START Data records

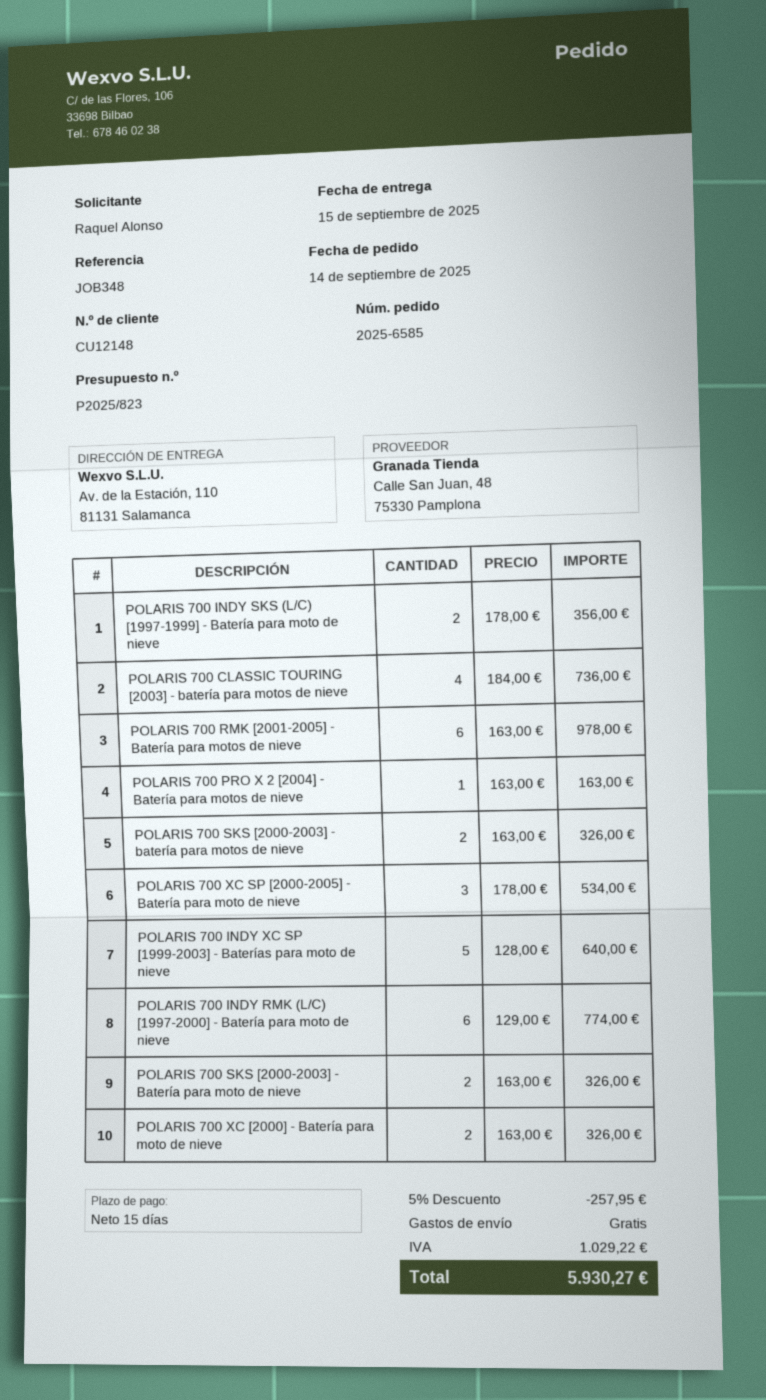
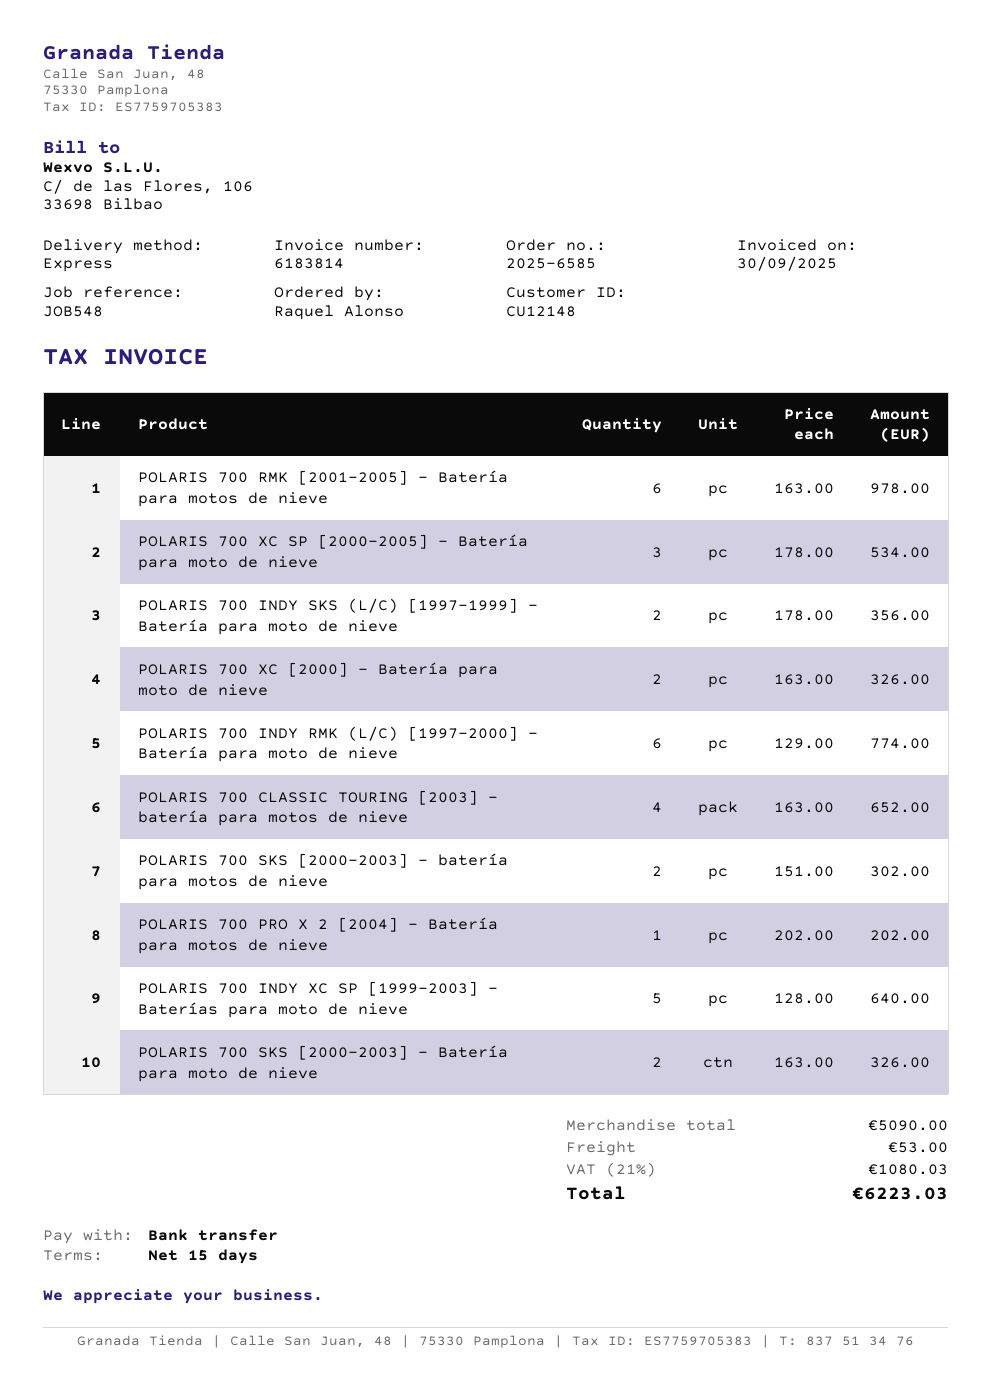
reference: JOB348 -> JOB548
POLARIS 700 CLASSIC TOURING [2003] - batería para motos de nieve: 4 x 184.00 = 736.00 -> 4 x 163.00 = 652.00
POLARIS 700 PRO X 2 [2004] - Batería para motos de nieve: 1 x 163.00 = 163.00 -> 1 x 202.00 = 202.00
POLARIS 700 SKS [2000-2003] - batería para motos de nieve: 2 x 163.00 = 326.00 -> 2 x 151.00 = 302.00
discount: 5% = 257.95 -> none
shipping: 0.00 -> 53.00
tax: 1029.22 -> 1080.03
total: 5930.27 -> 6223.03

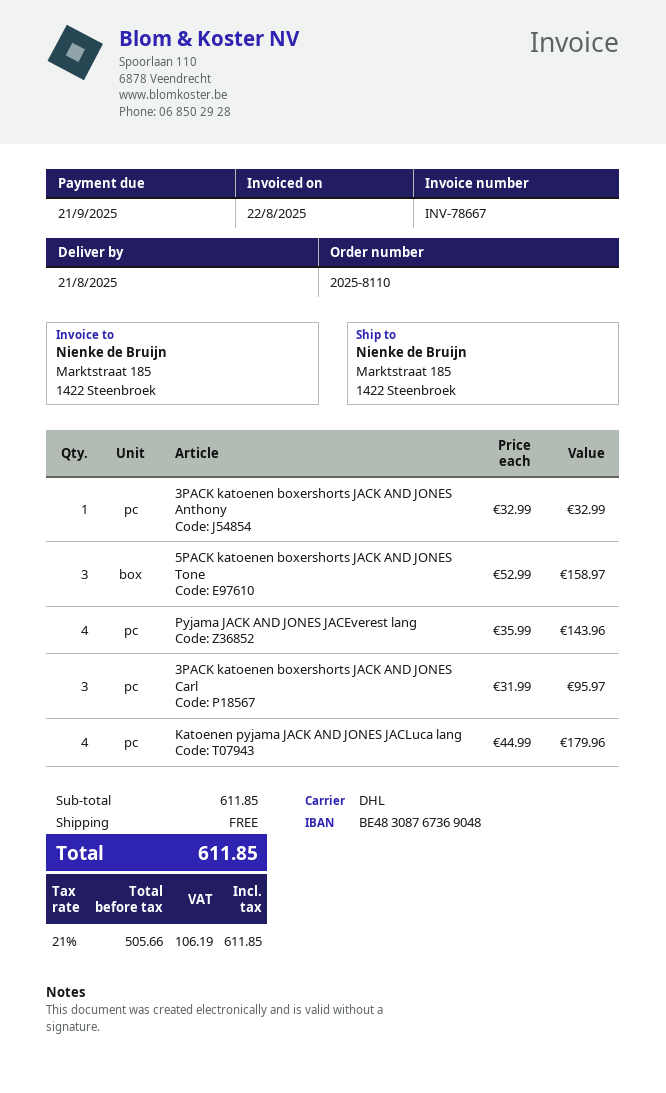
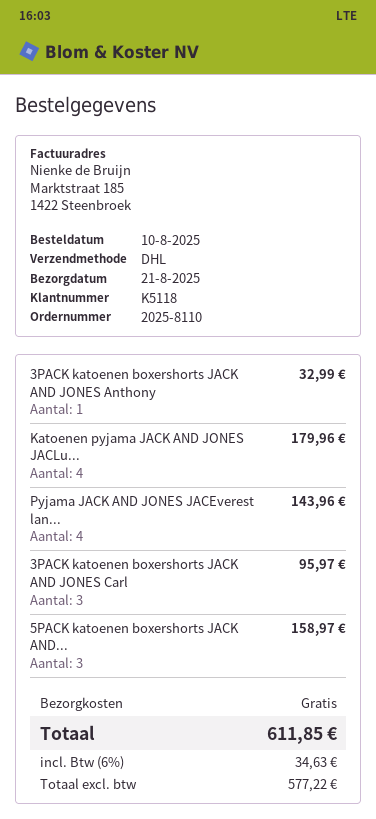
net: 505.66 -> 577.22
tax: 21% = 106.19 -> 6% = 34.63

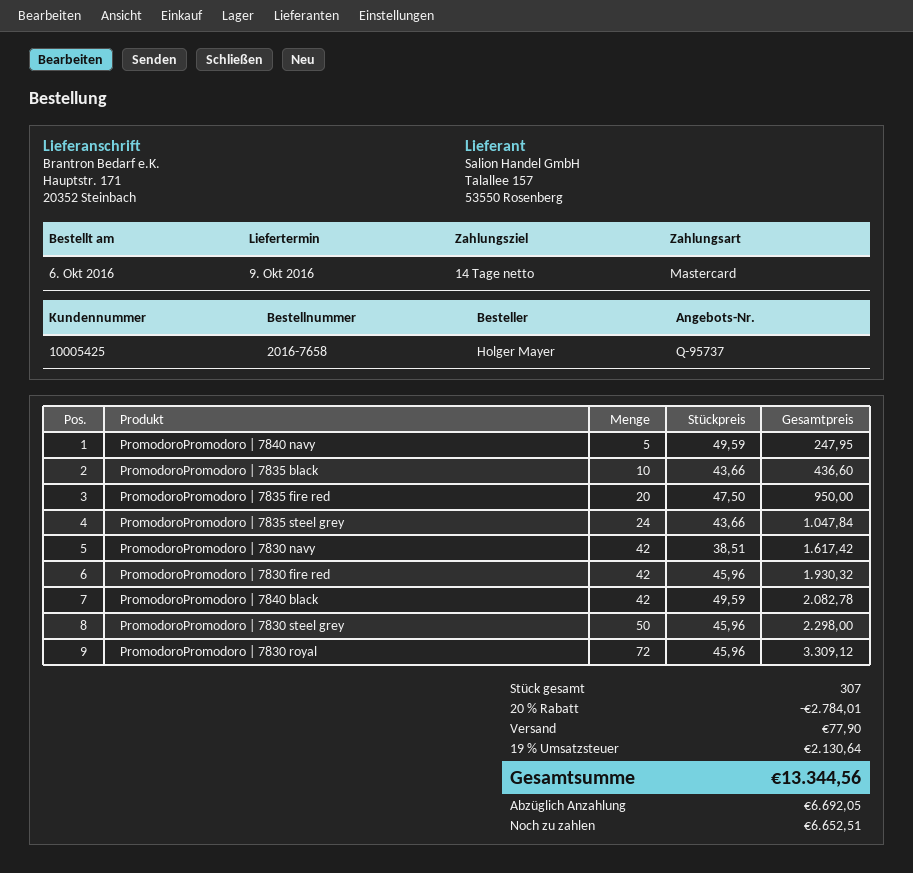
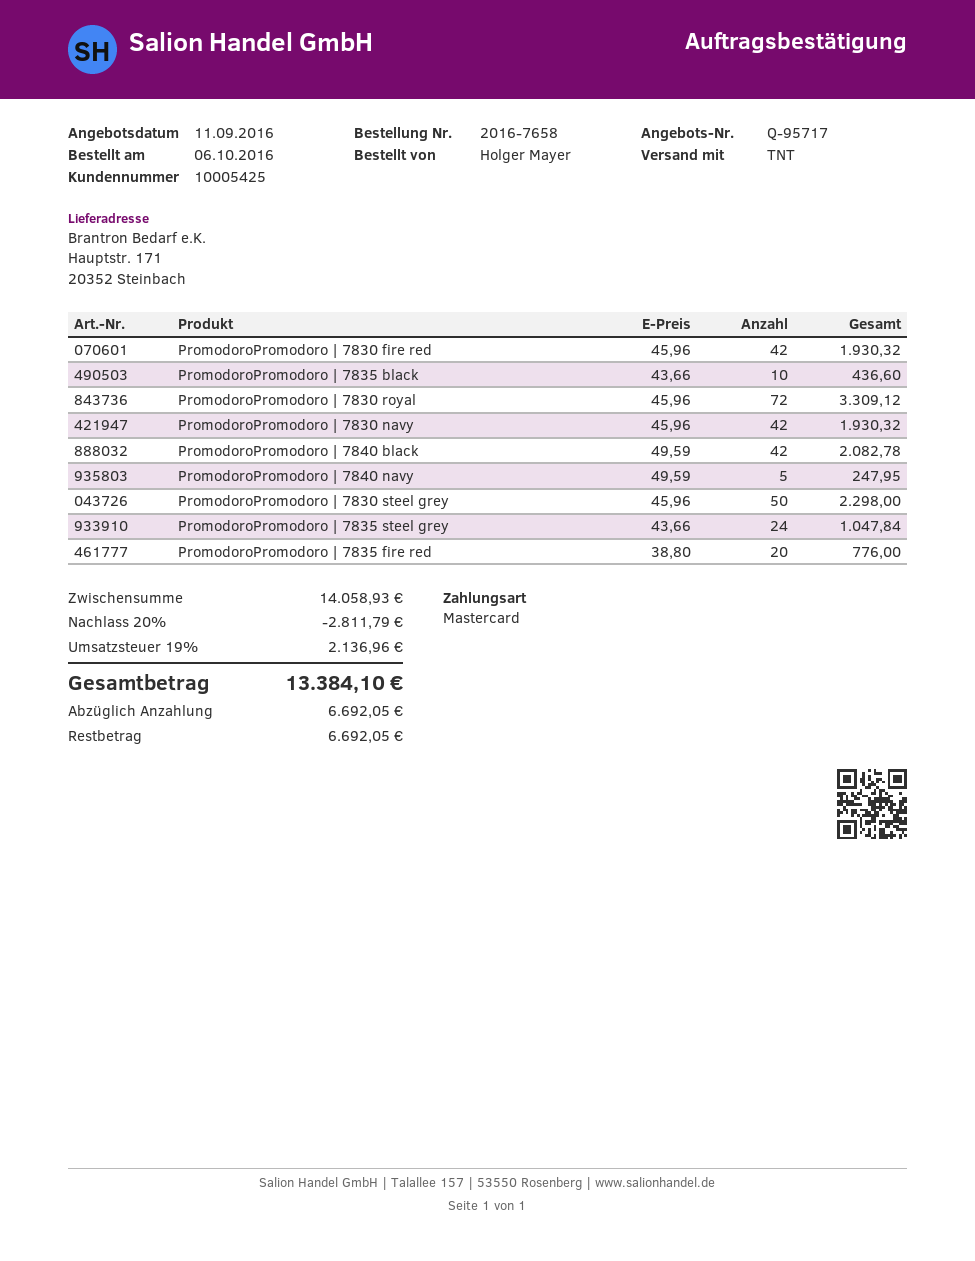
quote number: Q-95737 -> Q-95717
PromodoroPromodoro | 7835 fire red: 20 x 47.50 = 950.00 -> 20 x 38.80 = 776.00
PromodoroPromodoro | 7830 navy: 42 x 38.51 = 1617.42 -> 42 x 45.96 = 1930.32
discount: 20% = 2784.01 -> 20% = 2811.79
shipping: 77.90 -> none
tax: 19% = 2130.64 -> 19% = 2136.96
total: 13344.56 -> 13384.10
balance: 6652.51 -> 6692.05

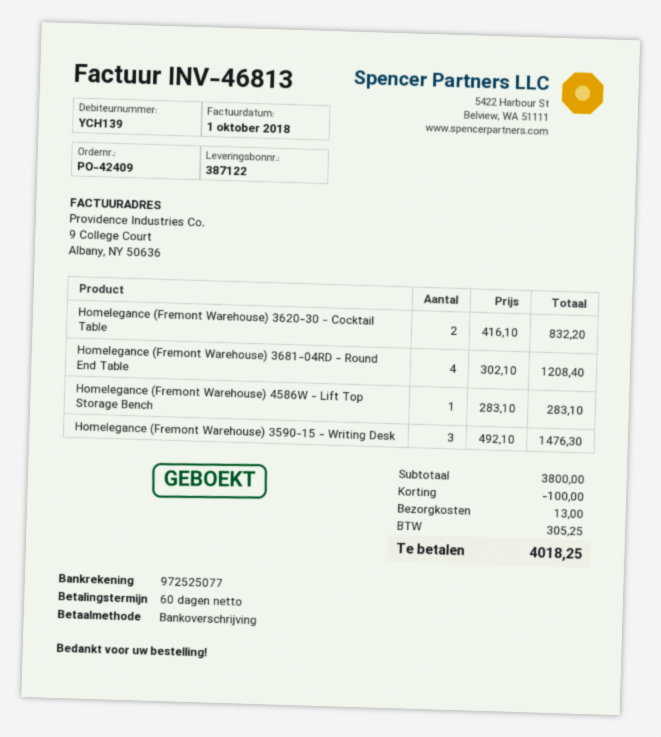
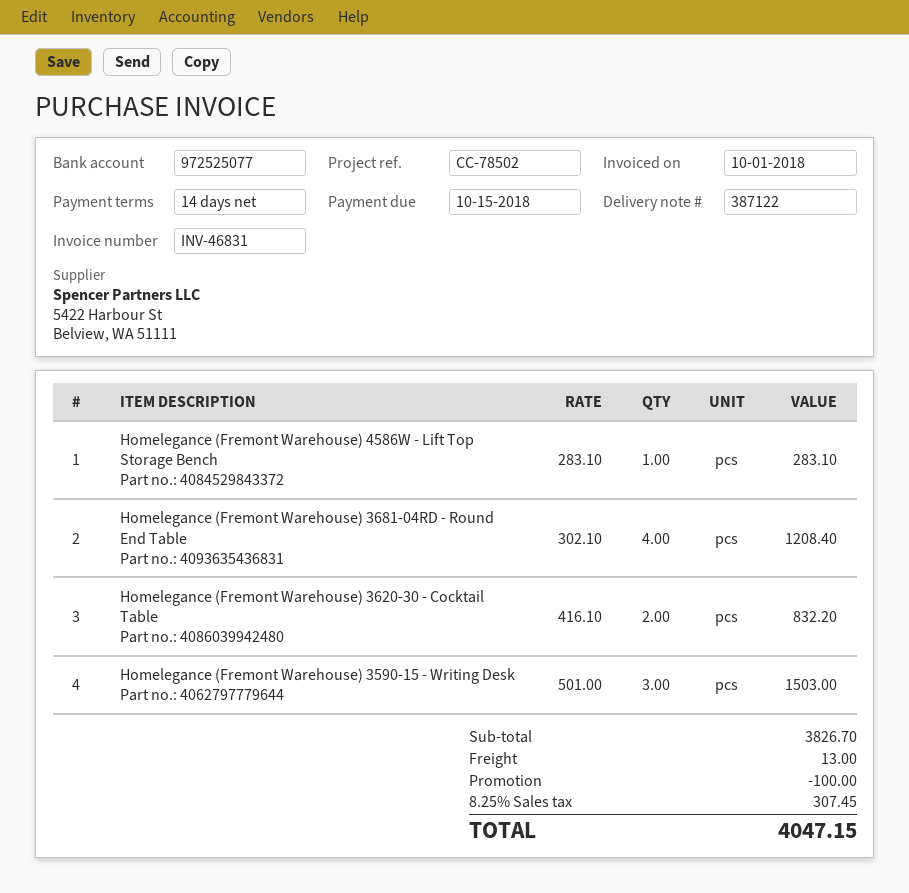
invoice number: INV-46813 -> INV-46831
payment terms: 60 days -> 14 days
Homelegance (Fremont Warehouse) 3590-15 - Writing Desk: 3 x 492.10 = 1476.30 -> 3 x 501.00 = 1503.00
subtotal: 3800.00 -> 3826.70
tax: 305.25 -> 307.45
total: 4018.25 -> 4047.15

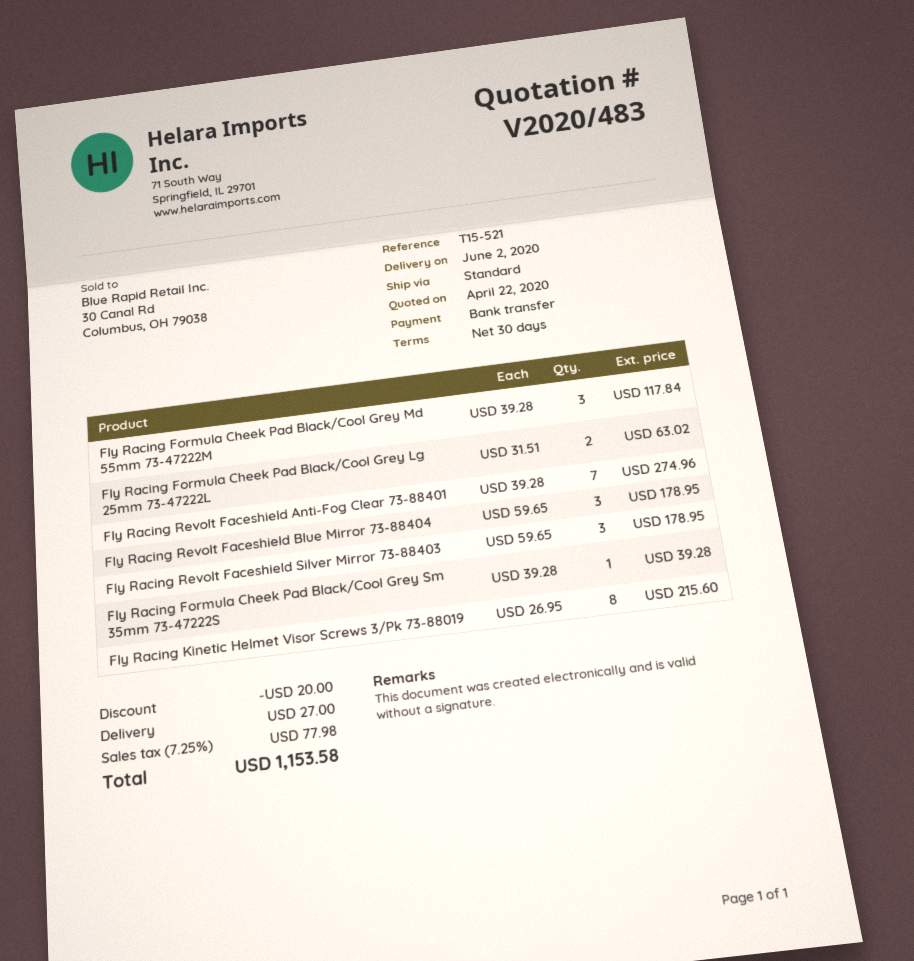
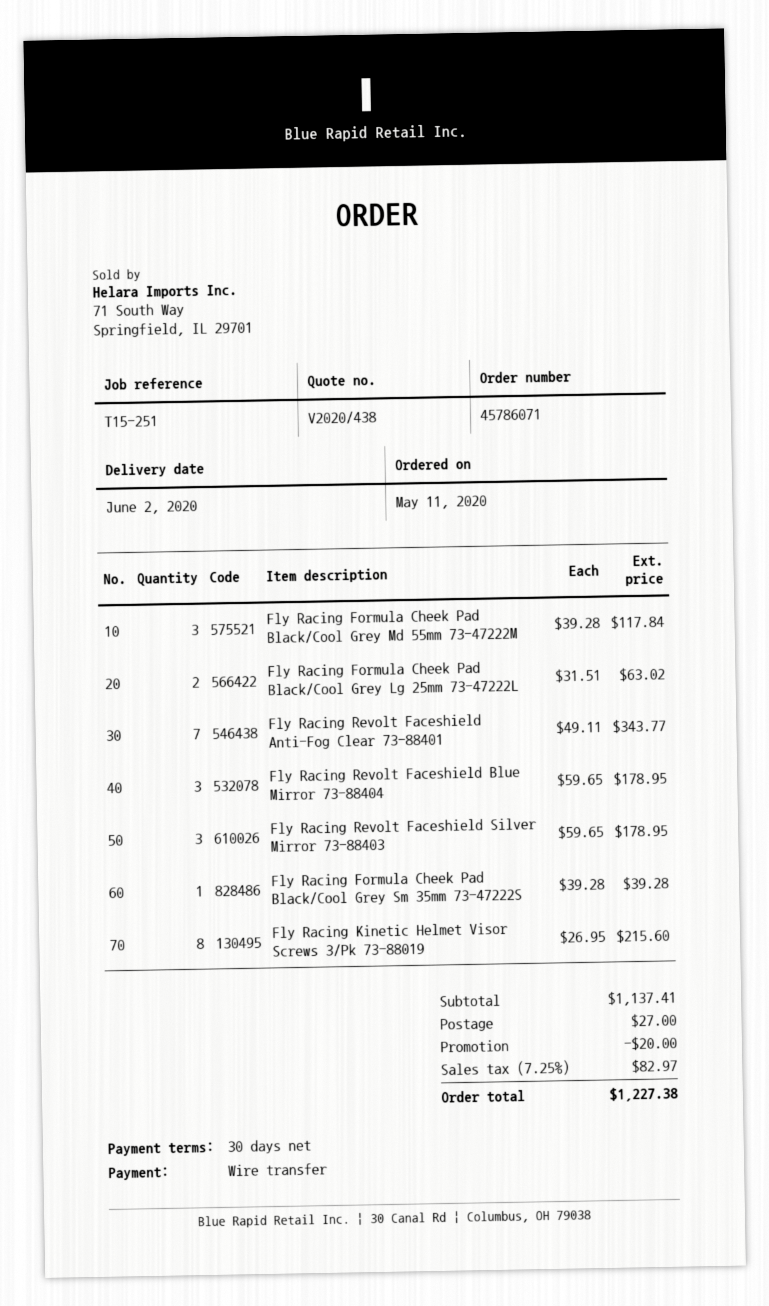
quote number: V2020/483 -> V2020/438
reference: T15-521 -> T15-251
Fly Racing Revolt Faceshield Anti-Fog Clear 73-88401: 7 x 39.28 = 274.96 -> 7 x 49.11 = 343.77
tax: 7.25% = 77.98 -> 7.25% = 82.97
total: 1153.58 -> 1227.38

END Data records

Pictures excluded, set down all the entries exactly.

reference: JOB348 -> JOB548
POLARIS 700 CLASSIC TOURING [2003] - batería para motos de nieve: 4 x 184.00 = 736.00 -> 4 x 163.00 = 652.00
POLARIS 700 PRO X 2 [2004] - Batería para motos de nieve: 1 x 163.00 = 163.00 -> 1 x 202.00 = 202.00
POLARIS 700 SKS [2000-2003] - batería para motos de nieve: 2 x 163.00 = 326.00 -> 2 x 151.00 = 302.00
discount: 5% = 257.95 -> none
shipping: 0.00 -> 53.00
tax: 1029.22 -> 1080.03
total: 5930.27 -> 6223.03

net: 505.66 -> 577.22
tax: 21% = 106.19 -> 6% = 34.63

quote number: Q-95737 -> Q-95717
PromodoroPromodoro | 7835 fire red: 20 x 47.50 = 950.00 -> 20 x 38.80 = 776.00
PromodoroPromodoro | 7830 navy: 42 x 38.51 = 1617.42 -> 42 x 45.96 = 1930.32
discount: 20% = 2784.01 -> 20% = 2811.79
shipping: 77.90 -> none
tax: 19% = 2130.64 -> 19% = 2136.96
total: 13344.56 -> 13384.10
balance: 6652.51 -> 6692.05

invoice number: INV-46813 -> INV-46831
payment terms: 60 days -> 14 days
Homelegance (Fremont Warehouse) 3590-15 - Writing Desk: 3 x 492.10 = 1476.30 -> 3 x 501.00 = 1503.00
subtotal: 3800.00 -> 3826.70
tax: 305.25 -> 307.45
total: 4018.25 -> 4047.15

quote number: V2020/483 -> V2020/438
reference: T15-521 -> T15-251
Fly Racing Revolt Faceshield Anti-Fog Clear 73-88401: 7 x 39.28 = 274.96 -> 7 x 49.11 = 343.77
tax: 7.25% = 77.98 -> 7.25% = 82.97
total: 1153.58 -> 1227.38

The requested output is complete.